With “Mommie Dearest” it’s not the terrible mothering skills of Joan Crawford---no, Roemer zeroes in on Crawford telling the Pepsico board what she’ll do if they get rid of her sponsorship (her husband was head of Pepsico)….I mean the line quoted is wonderful…but..


I guess it’s fascinating but wildly puzzling what Roemer has to say about the films, songs, plays, etc. chosen. To my mind his choices are obscure/random things like Springsteen’s “Mansion on the Hill” (Why not “Jungleland”?? Talk about a story!) “The Last King of Scotland” and the aforementioned “Zodiac.” He discusses the amazing and riveting “The Fisher King” (with Robin Williams) an insanely moving film about redemption---and Roemer spends a paragraph discussing how Teddy Roosevelt never got over the death of his wife and daughter….
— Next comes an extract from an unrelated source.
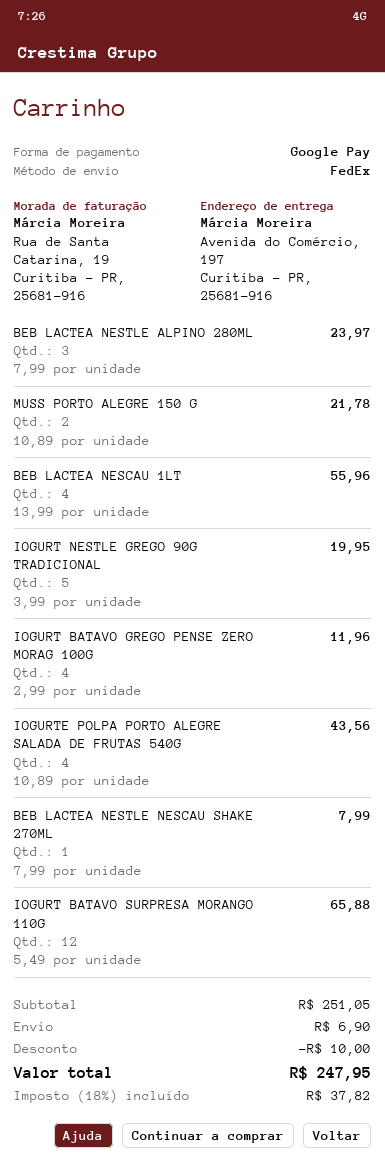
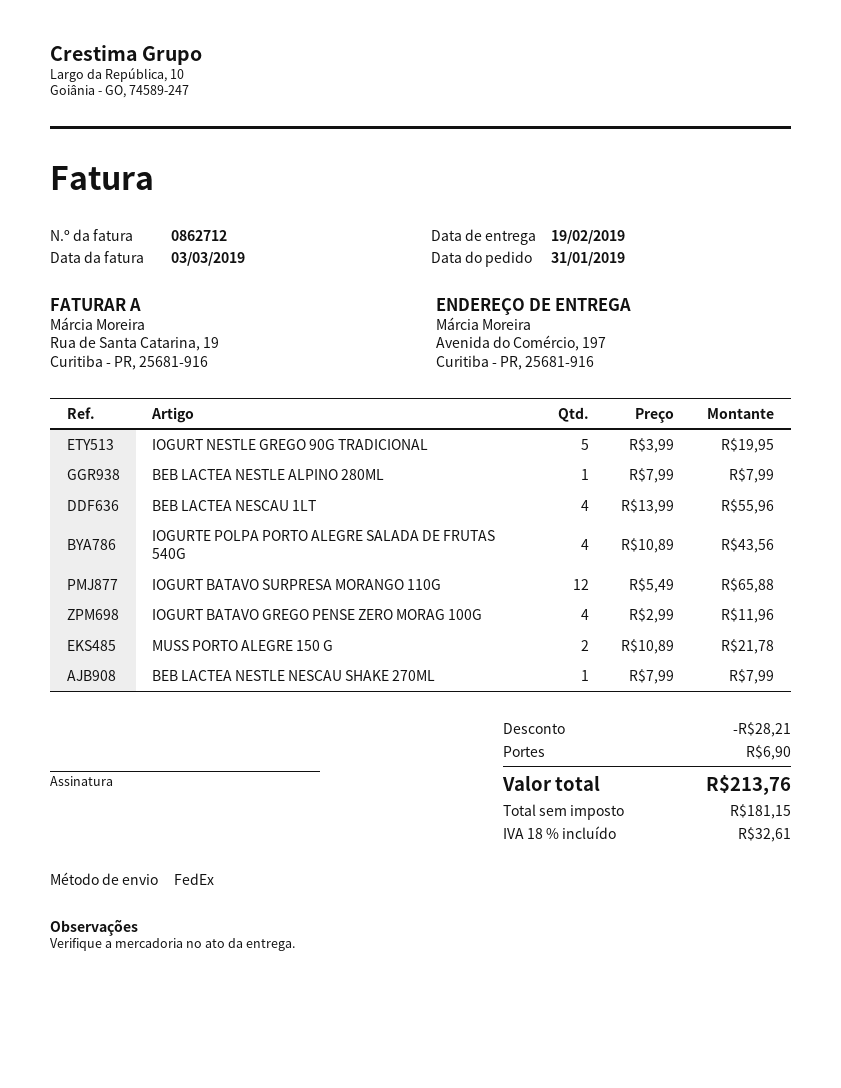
BEB LACTEA NESTLE ALPINO 280ML: 3 x 7.99 = 23.97 -> 1 x 7.99 = 7.99
discount: 10.00 -> 28.21
tax: 18% = 37.82 -> 18% = 32.61
total: 247.95 -> 213.76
Granted it’s his darn book and he can discuss whatever he wants. And it is obvious a lot of work and thought went into the selection. But for me—the sheer randomness of the selections and his essays on the items is too, well arbitrary. His insights are mildly interesting. On the other hand, check out the fourteen pages devoted to “The Deer Hunter.” Go figure.

He does not give the year these films were made or even the year the source material was published. He does mention the actors playing the parts and occasionally the director. We know nothing of the author or what his credentials are.

And more important, he doesn’t really say why he chose what he did except in general terms in the Preface: “…An extended search for the most valuable and important insights from modern stories, and parts of modern stories, that I can find.”

For me, his insights do not give me a much fuller appreciation of the work cited.

Let me quote Roemer one more time from his concluding paragraph on Barry Levinson’s “Diner” regarding Mickey Rourke’s character in the film:

“Self-confident, self-regarding ignoramuses don’t make much sense. One prominent theory is that early insecurity (well-founded) produces in the person a manufactured, compensating pomposity and arrogance.”